The MIT/CRLS Onslaught team faced its share of bad luck and tense moments with grace, persistence and a sense of humor. They licked an intermittent power problem and happily took a first place in one match, with on-stage team members Ela Ben-Ur, MIT freshman Kailas Narendran, and Augusto Ustariz Jr., Umung Varma and Cedric Jean-Louis of CRLS jumping up and down and hugging each other while being cheered on by other team members down in front of the stage.

Just then, their machine got cornered by another in an awkward position, and the next thing they knew, one side of the grabber mechanism for picking up the balls had broken off. How could they possibly rebuild the arm in the hour they had before the next round, and without any plywood?

They ended up competing without the arm, employing an offensive strategy of knocking other teams' balls off the racks and relying onAugusto, their "human" player, to score hits for them, doing quite well in the process.

The energy was palpable. The driving beat of the bass in the loud music, and the adrenalin rush of competition kept things at a continuous fever pitch. Dancing to the ever-present music while competing was de riguer -- and all this after many sleepless nights spent designing and building the robots.

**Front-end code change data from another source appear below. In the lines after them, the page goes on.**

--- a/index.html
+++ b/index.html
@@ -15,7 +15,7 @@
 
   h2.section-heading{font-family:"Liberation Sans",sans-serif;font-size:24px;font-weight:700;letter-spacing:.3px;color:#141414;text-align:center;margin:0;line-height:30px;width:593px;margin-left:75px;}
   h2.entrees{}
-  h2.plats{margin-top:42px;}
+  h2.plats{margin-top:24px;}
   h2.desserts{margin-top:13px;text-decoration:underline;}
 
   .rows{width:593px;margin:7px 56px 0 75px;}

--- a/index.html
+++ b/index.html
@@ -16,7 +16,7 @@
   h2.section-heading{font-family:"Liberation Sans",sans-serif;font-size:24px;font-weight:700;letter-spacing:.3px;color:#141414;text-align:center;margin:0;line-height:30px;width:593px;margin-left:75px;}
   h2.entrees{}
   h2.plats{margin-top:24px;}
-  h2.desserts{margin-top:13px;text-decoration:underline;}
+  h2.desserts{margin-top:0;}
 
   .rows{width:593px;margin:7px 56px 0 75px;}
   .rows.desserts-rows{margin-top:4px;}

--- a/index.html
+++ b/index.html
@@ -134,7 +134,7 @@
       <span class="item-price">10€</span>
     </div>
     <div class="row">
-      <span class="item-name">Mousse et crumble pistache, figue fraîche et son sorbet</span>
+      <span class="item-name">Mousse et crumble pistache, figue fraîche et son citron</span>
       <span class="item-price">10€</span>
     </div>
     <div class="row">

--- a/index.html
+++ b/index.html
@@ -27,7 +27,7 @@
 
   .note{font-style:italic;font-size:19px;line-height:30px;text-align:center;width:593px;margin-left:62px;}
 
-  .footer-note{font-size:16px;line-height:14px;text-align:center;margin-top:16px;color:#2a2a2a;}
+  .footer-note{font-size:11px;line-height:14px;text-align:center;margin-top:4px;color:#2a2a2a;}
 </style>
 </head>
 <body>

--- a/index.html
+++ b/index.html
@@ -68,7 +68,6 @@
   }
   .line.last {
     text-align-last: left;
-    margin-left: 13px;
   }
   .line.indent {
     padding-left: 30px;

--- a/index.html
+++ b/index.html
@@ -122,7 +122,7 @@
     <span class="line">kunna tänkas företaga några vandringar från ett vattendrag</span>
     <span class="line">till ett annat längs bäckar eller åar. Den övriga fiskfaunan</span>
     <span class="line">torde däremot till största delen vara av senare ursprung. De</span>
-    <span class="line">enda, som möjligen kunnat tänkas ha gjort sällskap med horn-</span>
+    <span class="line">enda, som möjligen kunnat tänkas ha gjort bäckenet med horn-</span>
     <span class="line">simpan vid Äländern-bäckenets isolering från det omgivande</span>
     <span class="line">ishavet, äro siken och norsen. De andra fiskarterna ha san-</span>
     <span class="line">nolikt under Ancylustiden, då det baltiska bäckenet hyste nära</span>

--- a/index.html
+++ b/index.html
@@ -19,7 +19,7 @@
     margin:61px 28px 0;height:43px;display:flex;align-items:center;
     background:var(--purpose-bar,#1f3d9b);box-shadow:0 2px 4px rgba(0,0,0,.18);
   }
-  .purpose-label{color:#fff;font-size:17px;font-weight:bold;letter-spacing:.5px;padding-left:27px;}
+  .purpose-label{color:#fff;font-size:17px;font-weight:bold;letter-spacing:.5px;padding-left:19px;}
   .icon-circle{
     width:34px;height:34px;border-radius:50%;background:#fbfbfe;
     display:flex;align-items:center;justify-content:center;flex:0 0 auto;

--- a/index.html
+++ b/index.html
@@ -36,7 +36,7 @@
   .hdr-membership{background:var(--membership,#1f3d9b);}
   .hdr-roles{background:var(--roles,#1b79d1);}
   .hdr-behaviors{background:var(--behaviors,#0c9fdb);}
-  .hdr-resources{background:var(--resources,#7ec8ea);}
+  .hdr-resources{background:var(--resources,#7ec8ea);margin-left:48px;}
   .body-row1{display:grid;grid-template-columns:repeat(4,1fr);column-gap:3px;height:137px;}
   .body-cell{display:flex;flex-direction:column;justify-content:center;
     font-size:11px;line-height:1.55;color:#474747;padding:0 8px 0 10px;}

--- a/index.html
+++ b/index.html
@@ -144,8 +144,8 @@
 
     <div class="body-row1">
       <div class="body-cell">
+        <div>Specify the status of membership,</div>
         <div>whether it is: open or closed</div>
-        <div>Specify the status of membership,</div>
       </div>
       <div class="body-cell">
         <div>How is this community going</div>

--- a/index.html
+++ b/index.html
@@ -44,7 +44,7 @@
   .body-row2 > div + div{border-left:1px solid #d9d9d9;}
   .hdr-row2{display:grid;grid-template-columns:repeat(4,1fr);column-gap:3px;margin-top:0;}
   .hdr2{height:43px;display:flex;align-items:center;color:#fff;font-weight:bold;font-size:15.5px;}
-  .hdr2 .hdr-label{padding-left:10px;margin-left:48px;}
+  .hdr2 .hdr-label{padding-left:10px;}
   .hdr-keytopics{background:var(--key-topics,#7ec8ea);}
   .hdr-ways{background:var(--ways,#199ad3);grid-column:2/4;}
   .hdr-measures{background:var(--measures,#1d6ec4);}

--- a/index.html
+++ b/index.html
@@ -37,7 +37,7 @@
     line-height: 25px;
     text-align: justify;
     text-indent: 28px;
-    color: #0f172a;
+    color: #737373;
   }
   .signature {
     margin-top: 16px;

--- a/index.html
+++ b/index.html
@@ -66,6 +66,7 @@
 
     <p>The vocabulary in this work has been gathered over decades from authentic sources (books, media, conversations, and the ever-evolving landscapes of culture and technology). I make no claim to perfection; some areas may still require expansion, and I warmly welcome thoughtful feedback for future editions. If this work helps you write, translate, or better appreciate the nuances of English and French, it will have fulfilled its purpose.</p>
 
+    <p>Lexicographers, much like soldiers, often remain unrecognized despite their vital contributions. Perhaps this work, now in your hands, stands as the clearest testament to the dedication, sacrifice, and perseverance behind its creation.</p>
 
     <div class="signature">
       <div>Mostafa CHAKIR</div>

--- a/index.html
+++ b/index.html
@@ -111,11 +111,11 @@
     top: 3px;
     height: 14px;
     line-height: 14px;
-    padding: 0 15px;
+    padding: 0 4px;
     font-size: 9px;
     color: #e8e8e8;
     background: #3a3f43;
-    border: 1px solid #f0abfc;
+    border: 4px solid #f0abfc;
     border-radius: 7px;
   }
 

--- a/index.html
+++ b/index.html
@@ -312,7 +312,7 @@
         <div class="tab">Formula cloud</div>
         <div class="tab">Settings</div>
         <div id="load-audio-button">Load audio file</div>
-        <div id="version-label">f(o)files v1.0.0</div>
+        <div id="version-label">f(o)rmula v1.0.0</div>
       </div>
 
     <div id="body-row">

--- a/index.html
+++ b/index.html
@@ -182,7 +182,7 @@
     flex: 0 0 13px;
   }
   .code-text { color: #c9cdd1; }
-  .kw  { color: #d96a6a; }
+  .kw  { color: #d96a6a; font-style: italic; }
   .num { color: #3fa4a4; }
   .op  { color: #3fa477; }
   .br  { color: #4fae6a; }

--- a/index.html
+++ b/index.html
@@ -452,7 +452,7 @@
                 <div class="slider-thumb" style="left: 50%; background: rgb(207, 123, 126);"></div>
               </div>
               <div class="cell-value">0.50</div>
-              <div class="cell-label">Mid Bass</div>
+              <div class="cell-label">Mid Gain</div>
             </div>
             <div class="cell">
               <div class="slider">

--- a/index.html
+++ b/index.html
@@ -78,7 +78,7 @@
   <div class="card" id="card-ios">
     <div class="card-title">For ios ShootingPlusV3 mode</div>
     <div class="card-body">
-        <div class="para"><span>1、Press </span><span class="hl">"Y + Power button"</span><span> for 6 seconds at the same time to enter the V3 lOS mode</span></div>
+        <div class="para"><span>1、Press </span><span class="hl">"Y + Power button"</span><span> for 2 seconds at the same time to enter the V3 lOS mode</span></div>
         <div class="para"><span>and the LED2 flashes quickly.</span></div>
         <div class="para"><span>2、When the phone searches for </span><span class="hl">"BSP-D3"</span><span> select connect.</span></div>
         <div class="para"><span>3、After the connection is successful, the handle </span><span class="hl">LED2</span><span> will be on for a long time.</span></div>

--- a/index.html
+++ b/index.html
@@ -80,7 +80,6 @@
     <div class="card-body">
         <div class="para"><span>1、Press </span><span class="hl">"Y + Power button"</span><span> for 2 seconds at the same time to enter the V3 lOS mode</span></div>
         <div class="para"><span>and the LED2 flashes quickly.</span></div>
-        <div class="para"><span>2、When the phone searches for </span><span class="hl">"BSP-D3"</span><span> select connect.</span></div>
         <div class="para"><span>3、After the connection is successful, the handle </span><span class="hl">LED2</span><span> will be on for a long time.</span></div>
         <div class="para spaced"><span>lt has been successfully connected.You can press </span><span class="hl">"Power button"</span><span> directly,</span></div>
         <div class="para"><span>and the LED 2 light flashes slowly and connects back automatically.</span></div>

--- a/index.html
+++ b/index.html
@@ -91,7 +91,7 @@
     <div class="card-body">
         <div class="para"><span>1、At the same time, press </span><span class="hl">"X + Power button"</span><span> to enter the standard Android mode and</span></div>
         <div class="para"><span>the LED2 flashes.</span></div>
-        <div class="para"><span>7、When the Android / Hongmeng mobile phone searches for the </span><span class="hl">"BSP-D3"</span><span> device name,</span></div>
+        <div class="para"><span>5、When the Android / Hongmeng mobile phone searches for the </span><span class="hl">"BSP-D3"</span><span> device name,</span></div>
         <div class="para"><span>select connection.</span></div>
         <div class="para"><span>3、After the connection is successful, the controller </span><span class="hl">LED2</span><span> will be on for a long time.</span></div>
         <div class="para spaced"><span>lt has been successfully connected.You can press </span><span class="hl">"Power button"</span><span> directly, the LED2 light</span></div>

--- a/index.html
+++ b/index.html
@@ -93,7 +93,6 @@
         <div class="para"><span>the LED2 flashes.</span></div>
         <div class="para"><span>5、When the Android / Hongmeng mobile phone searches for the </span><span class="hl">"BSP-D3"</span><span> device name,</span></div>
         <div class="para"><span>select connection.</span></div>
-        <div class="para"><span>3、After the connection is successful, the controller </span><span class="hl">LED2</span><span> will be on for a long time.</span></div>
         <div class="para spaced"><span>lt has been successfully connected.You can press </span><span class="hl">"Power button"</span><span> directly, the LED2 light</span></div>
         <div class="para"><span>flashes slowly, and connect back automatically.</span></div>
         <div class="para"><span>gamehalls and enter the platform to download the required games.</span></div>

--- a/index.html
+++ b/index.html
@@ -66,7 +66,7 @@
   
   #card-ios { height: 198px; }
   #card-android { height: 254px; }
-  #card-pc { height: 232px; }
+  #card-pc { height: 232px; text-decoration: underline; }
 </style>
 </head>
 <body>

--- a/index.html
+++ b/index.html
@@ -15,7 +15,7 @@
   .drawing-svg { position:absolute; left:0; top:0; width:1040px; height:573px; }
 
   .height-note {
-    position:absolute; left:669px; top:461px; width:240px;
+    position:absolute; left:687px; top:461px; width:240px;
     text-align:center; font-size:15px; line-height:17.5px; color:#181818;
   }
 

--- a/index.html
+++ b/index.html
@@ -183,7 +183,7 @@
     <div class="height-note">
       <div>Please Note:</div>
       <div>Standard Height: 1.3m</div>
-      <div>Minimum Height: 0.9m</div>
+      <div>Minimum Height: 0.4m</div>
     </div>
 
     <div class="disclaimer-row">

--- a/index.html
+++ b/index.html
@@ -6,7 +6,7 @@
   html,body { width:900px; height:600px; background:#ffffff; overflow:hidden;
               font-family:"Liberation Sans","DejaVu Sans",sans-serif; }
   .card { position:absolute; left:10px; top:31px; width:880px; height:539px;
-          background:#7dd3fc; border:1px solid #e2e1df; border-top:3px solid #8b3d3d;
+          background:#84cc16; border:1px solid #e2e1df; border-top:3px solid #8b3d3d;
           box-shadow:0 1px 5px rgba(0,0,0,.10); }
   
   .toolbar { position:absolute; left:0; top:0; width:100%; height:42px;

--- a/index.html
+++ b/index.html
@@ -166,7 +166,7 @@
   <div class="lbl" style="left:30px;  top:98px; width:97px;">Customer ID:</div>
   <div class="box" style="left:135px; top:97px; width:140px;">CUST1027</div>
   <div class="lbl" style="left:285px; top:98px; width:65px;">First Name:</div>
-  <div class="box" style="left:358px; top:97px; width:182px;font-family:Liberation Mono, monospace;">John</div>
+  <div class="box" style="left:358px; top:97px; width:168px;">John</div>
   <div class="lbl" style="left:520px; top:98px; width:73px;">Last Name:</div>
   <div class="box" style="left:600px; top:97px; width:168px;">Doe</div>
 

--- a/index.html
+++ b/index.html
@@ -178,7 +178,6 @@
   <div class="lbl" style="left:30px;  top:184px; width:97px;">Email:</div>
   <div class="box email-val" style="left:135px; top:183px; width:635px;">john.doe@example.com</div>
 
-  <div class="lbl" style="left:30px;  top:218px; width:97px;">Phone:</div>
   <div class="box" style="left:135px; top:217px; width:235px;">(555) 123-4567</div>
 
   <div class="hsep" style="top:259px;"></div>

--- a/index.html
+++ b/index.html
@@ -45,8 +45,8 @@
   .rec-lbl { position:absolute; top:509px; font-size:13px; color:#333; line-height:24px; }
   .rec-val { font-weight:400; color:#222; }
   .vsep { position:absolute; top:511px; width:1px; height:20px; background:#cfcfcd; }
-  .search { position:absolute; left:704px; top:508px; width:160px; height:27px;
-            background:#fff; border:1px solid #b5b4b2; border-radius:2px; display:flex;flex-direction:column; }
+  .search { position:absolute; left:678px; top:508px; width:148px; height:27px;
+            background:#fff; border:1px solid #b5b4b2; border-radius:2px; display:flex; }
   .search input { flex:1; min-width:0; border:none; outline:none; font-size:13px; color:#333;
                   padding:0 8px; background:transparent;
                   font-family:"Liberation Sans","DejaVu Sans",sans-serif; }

Professor Flowers' friendly, hands-on approach endeared him to the young contestants. Students from all over the country hugged and thanked him, asked for his autograph or had their picture taken with him. For his part, Professor Flowers felt "a wonderful, anxious high. I was in the zone. It's a delight to see the stories unfolding. Being creative is like being in love. It's one of the few fundamental sources of satisfaction, creating something. There is a magic about people building things, like a birthing process. It opens people up."

Gary Tooker, chairman of Motorola, last month flew directly from the National Innovation Summit at MIT to a FIRST regional competition near Chicago. At that event, he said, "I just left a very important meeting hosted by Chuck Vest, president of MIT, and sponsored by the Council on Competitiveness in which the entire group agreed that the critical issue for our country is fixing the talent pool. What you people are doing here is exactly what needs to be done all over the country."

A version of this article appeared in MIT Tech Talk on April 15, 1998.